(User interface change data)
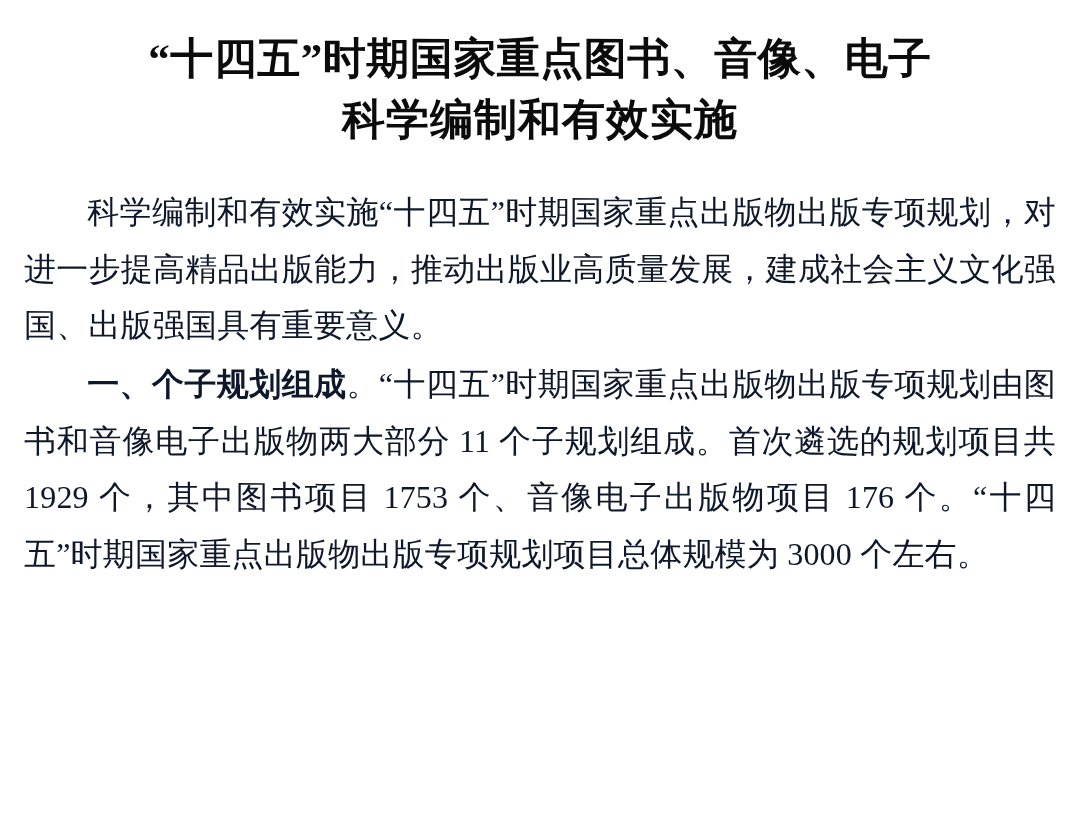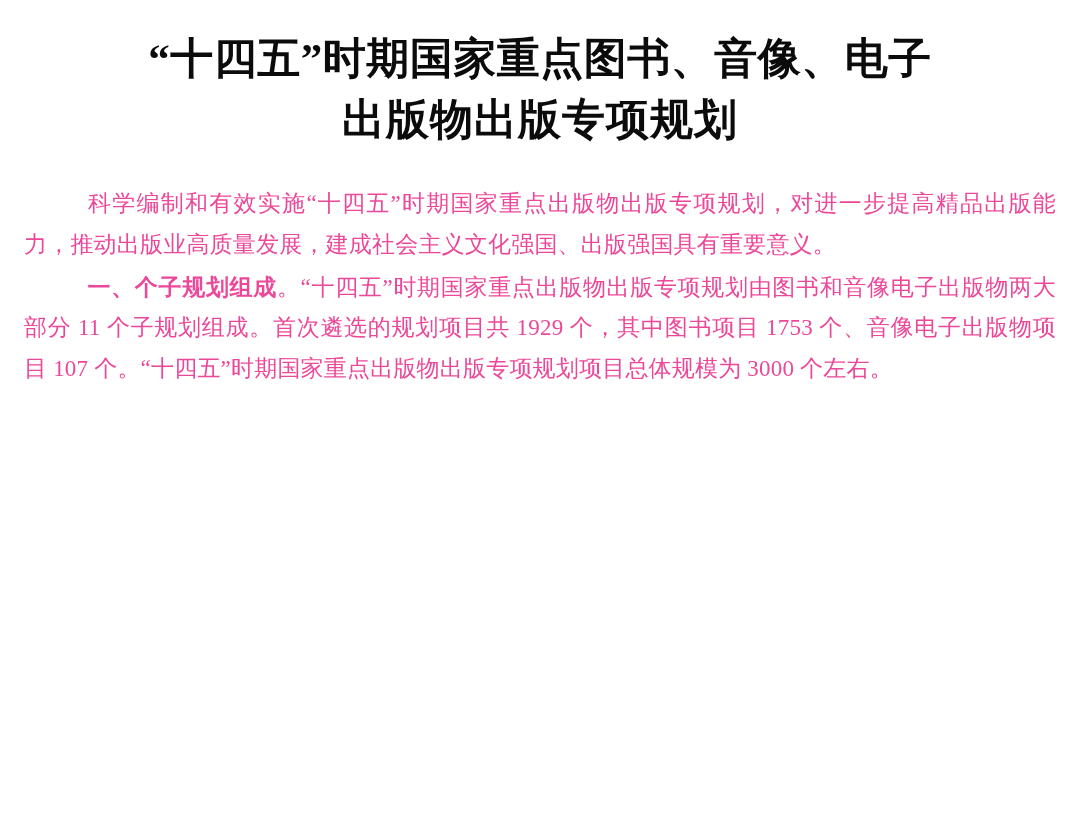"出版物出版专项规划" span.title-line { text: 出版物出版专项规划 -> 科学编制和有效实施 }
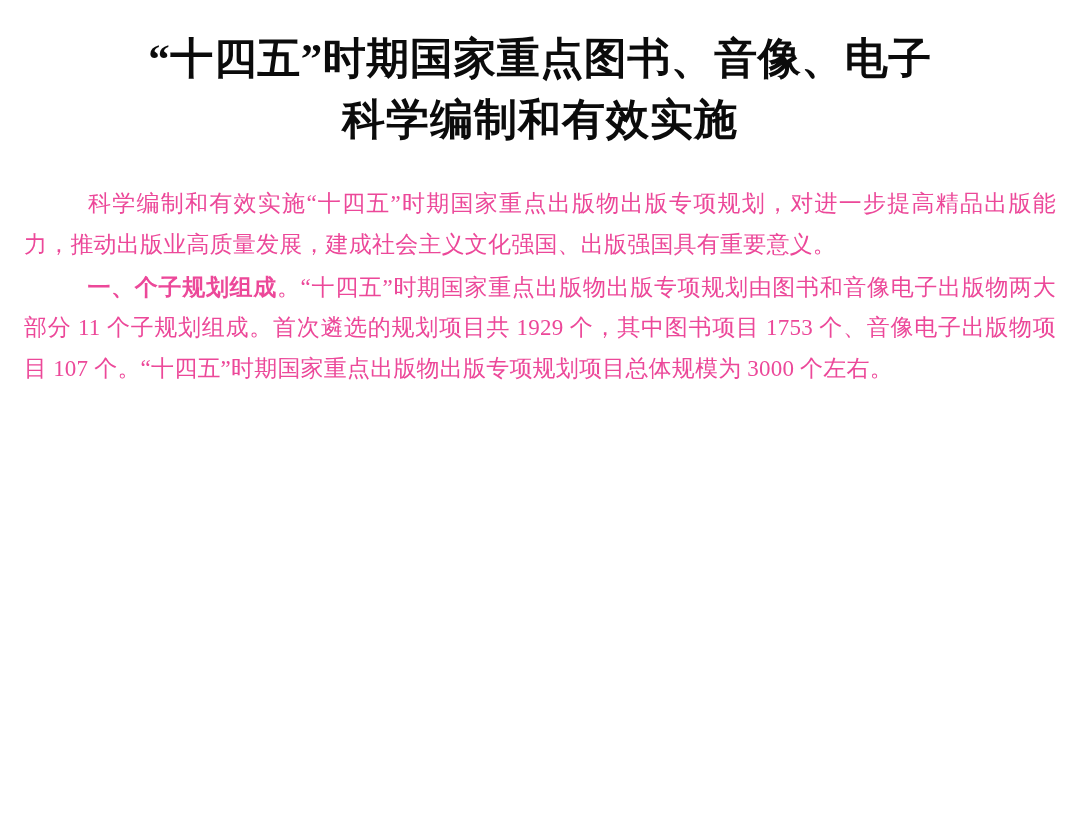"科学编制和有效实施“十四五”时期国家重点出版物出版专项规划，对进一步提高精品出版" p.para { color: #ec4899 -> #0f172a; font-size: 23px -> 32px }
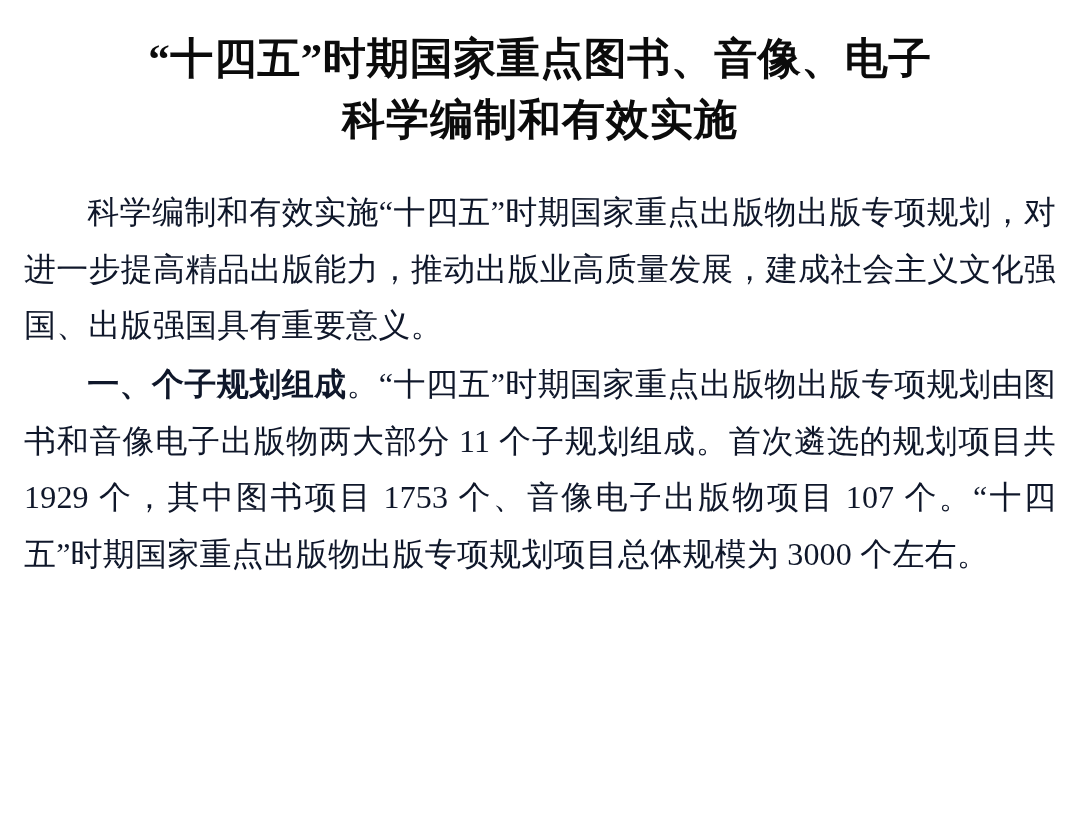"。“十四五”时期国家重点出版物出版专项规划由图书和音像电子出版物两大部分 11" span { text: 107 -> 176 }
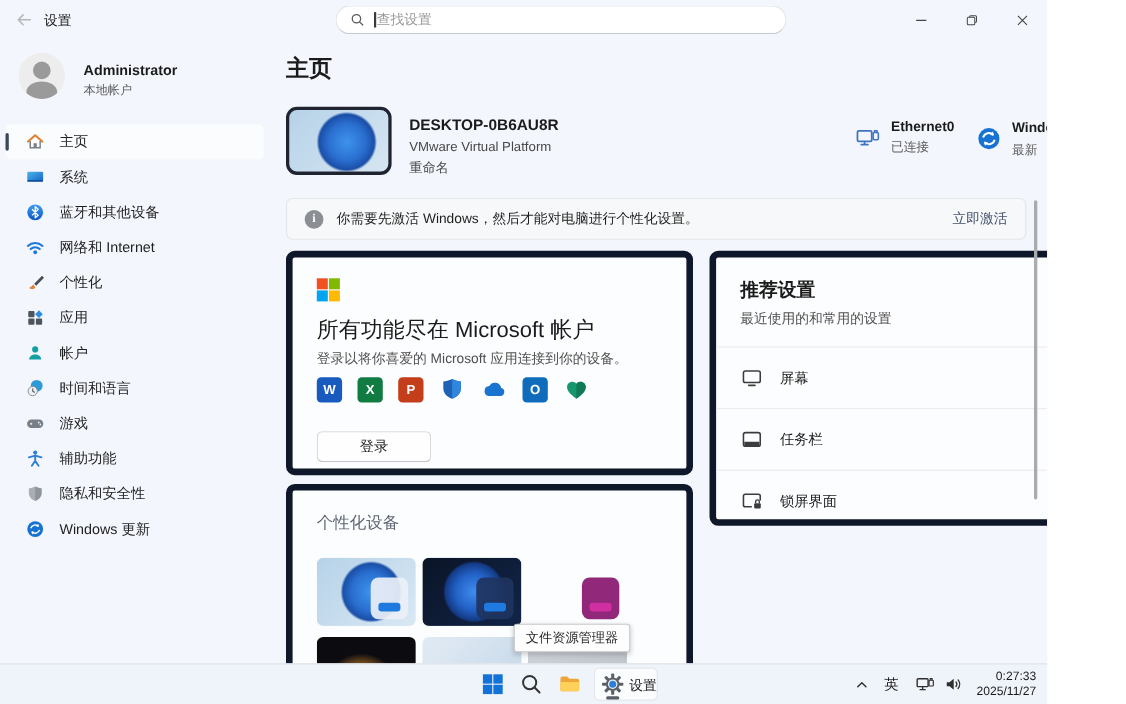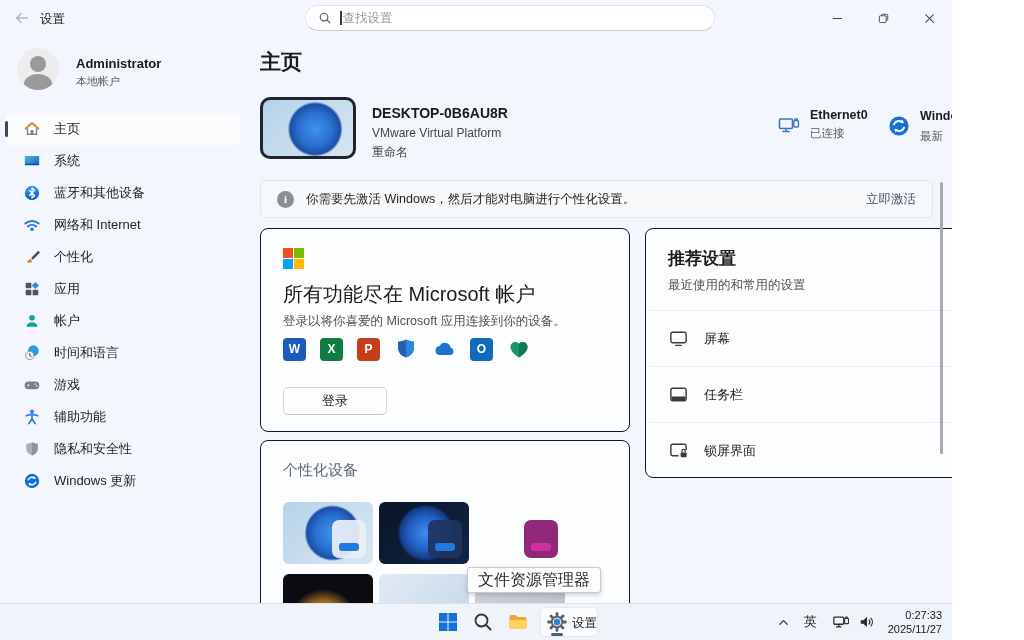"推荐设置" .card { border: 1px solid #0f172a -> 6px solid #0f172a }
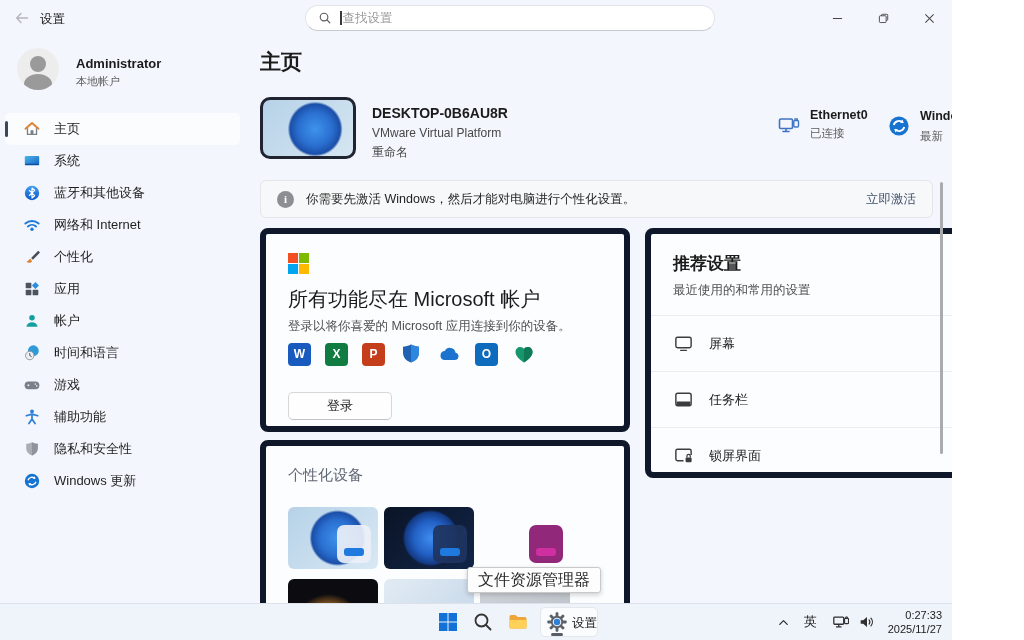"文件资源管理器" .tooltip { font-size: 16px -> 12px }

What is expected →
In the entries above, find the line containing "text: 107 ->". Transcribe it and every later line to the end, exactly, and leave out the pictures.

Solution for this exercise →
"。“十四五”时期国家重点出版物出版专项规划由图书和音像电子出版物两大部分 11" span { text: 107 -> 176 }
"推荐设置" .card { border: 1px solid #0f172a -> 6px solid #0f172a }
"文件资源管理器" .tooltip { font-size: 16px -> 12px }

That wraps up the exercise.